*** Block opens ***

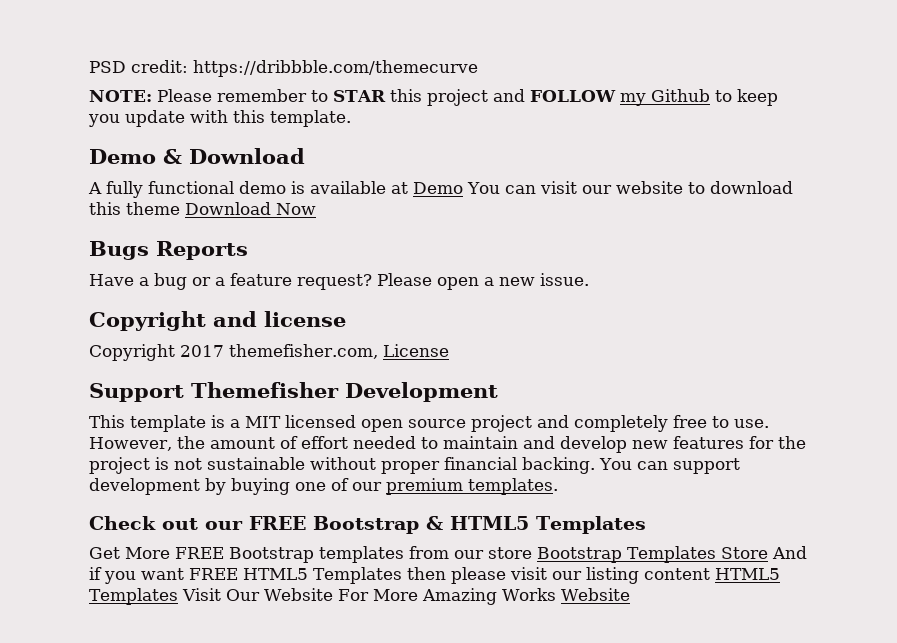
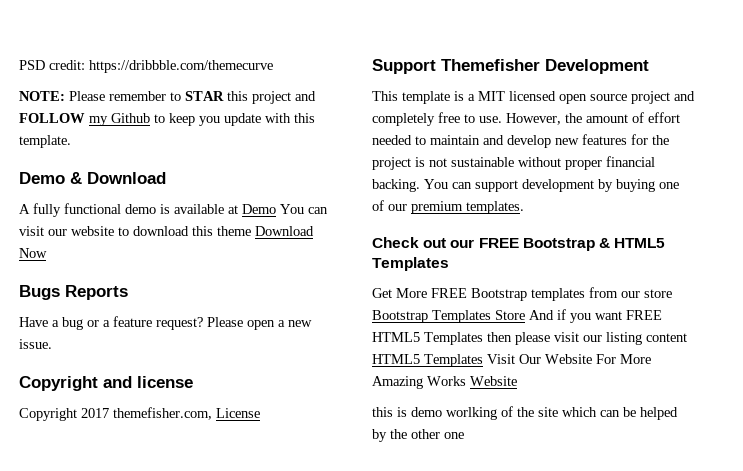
(630, 594) none -> [372,406,678,420] [372,429,464,442] // this is demo worlking of the site which can be helped by the other one

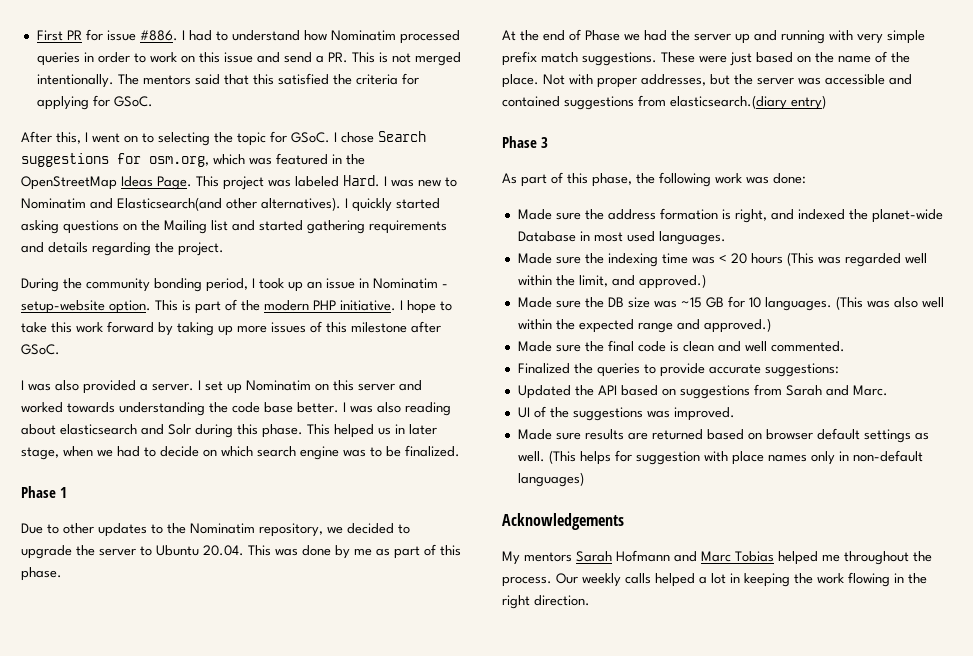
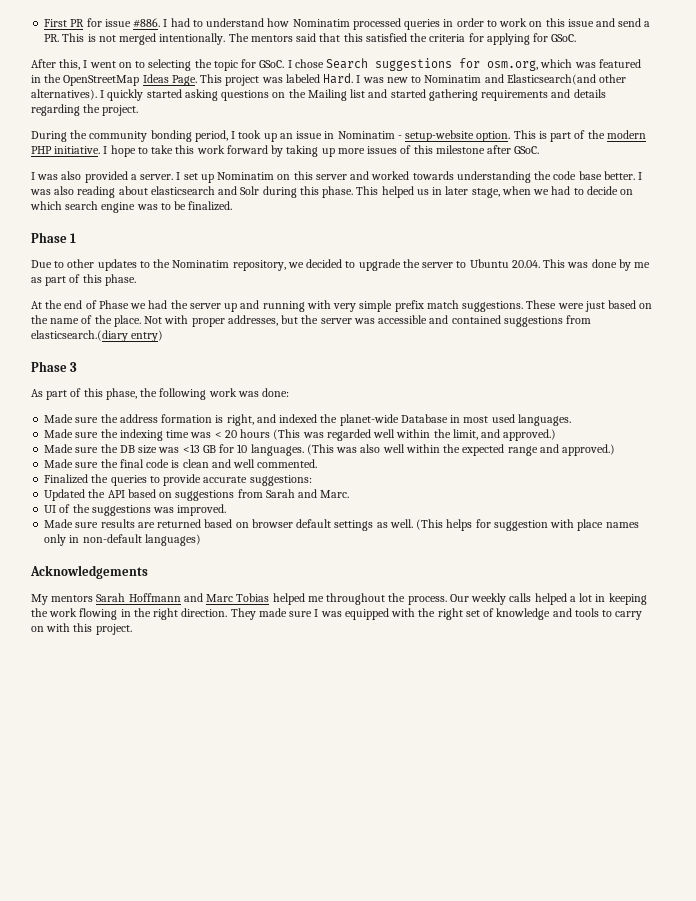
[680,297,702,308] ~15 -> [182,444,200,453] <13
[616,550,670,562] Hofmann -> [128,593,181,602] Hoffmann
(590, 600) none -> [230,608,643,620] [31,623,132,635] They made sure I was equipped with the right set of knowledge and tools to carry on with this project.

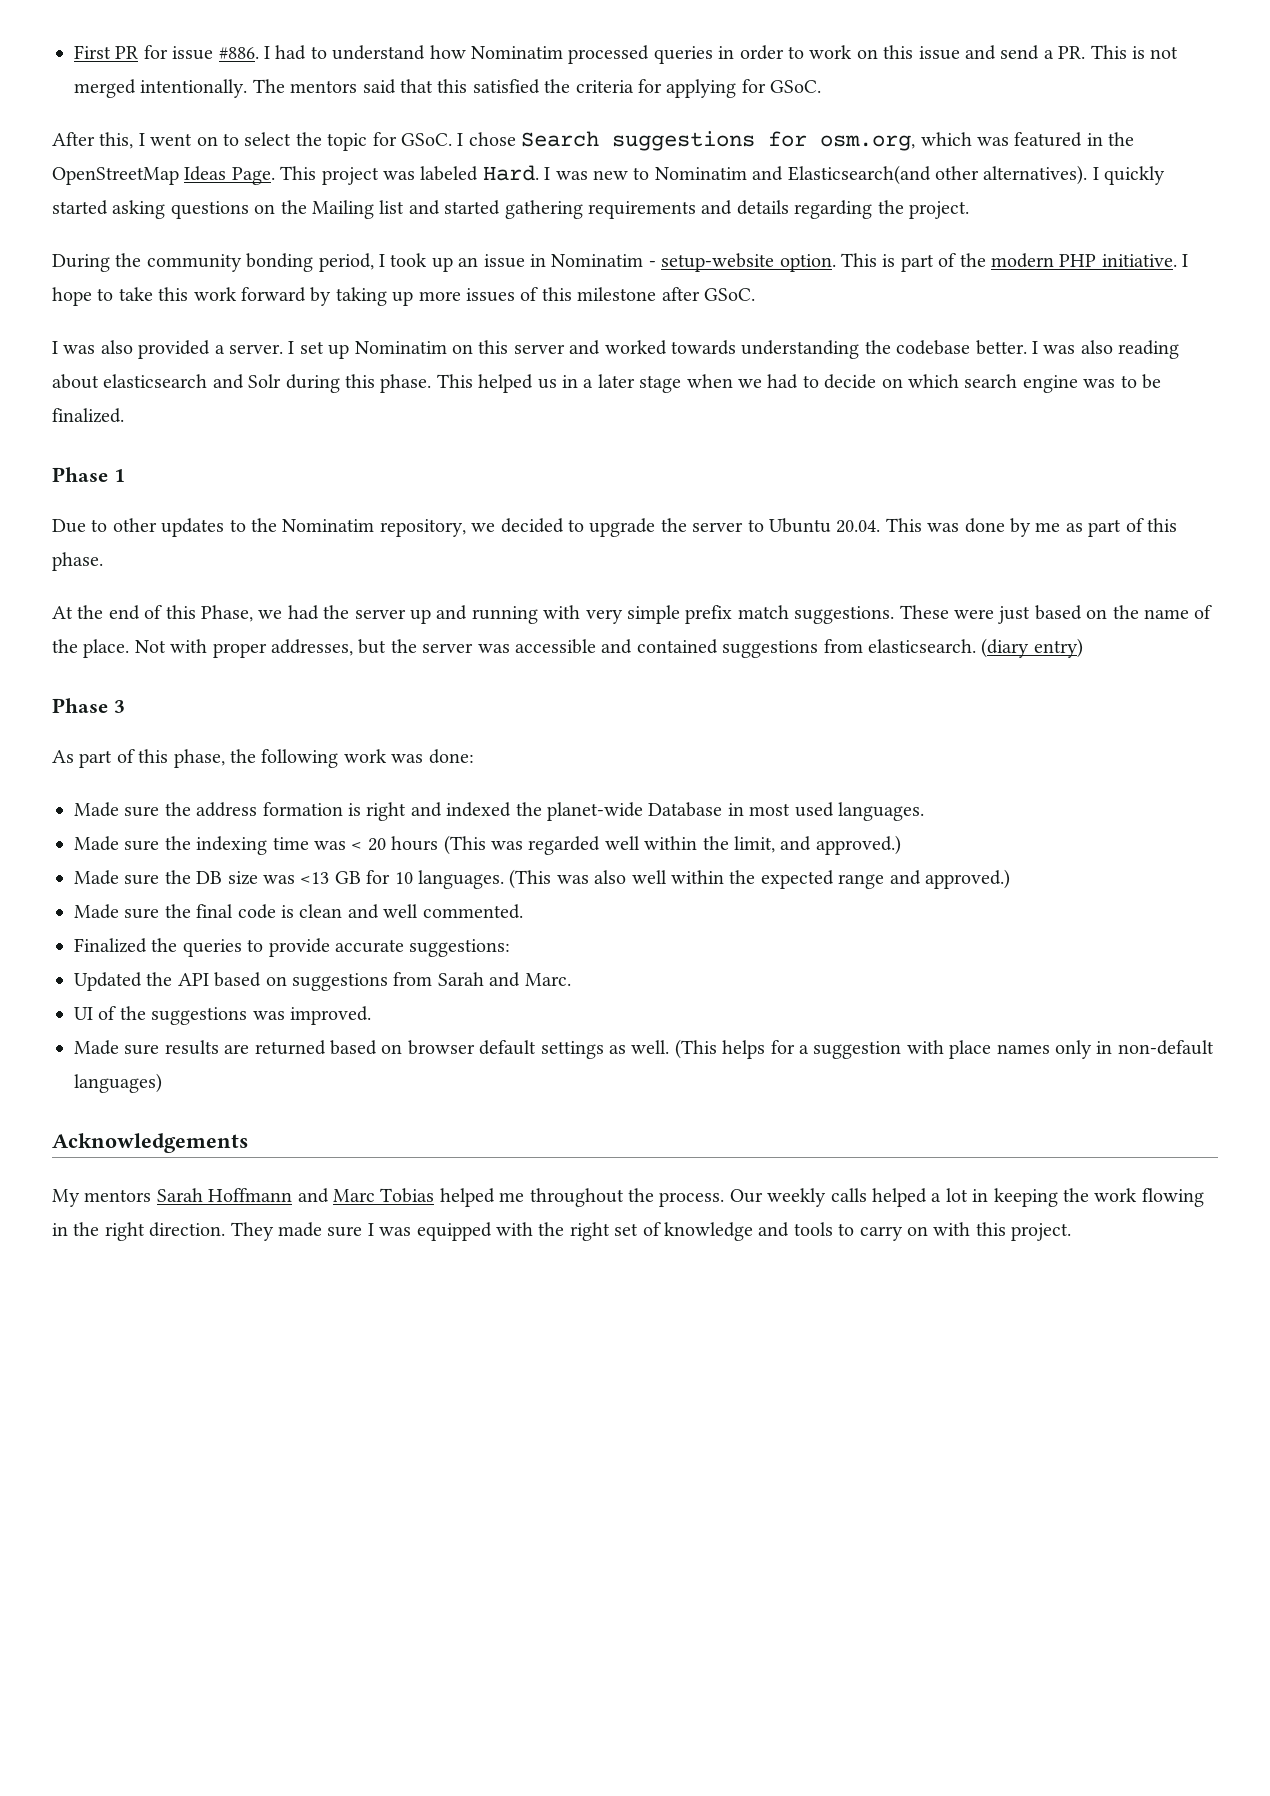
[148,59,192,71] selecting -> [244,132,292,146] select
[553,171,602,180] code base -> [896,340,971,355] codebase
[445,186,500,198] later stage, -> [583,374,682,393] a later stage
[98,300,129,309] Phase -> [165,605,254,622] this Phase,
[31,330,128,342] elasticsearch.(diary -> [867,638,1030,658] elasticsearch. (diary
[226,414,254,426] right, -> [366,802,407,821] right
(491, 523) none -> [798,1045,809,1054] a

*** Block closes ***

Look over the material above and report how many of its lines have the string "this" in them, nothing more.

--- WRITTEN ANSWER ---
3